**The task:**
Please reproduce all entries word for word and omit their pictures.

**Data listing:**
***
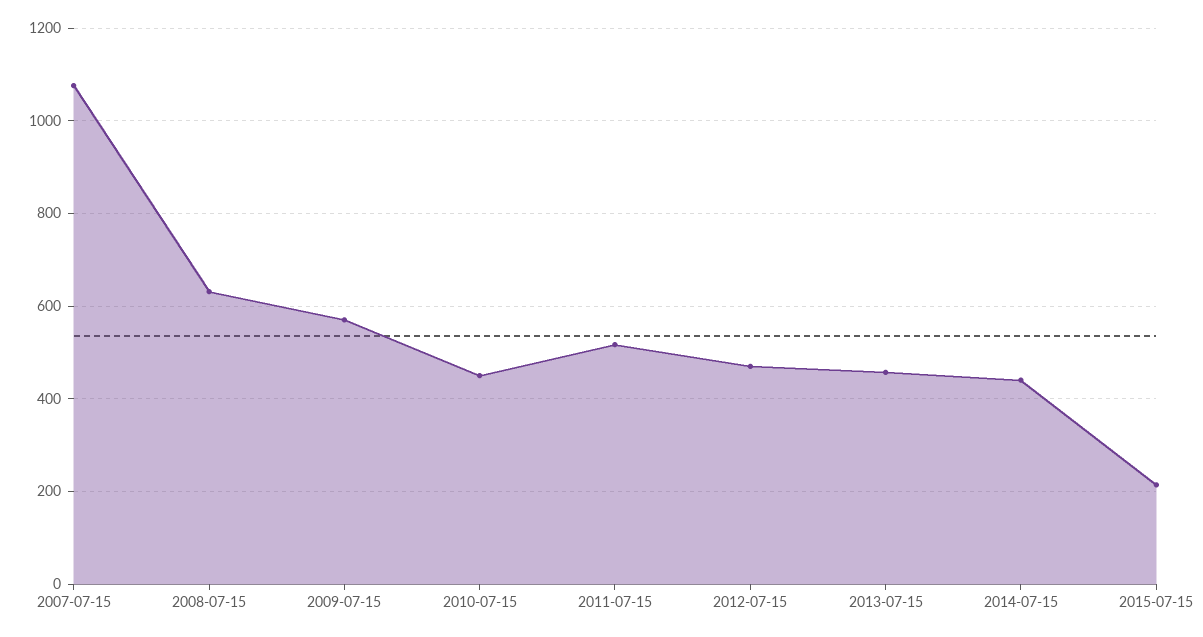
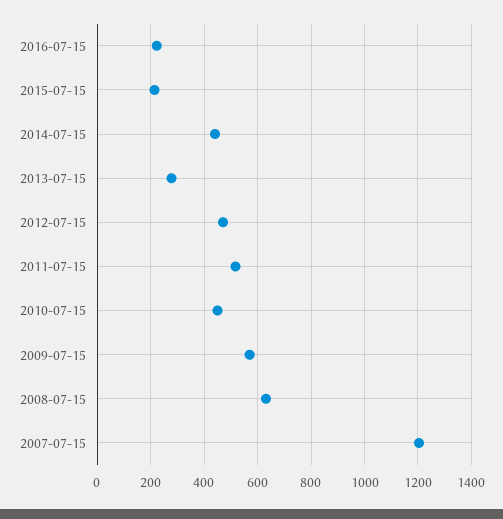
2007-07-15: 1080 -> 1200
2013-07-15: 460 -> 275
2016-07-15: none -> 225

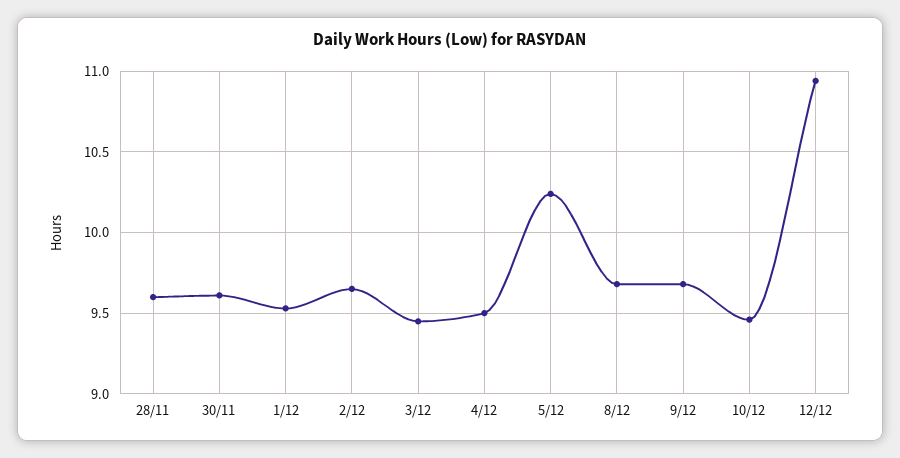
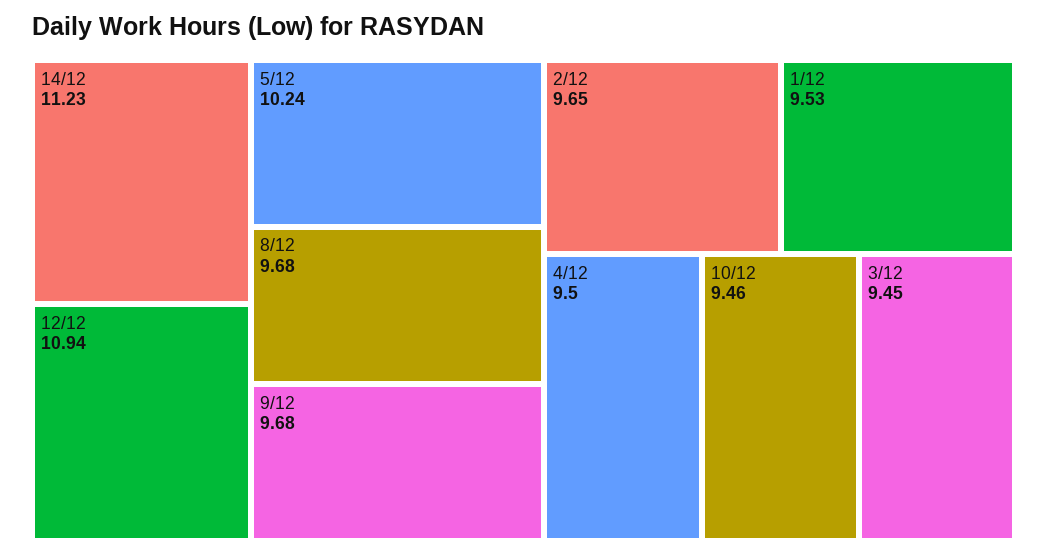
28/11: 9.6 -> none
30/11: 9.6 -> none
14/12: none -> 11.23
***
**Expected answer:**
2007-07-15: 1080 -> 1200
2013-07-15: 460 -> 275
2016-07-15: none -> 225

28/11: 9.6 -> none
30/11: 9.6 -> none
14/12: none -> 11.23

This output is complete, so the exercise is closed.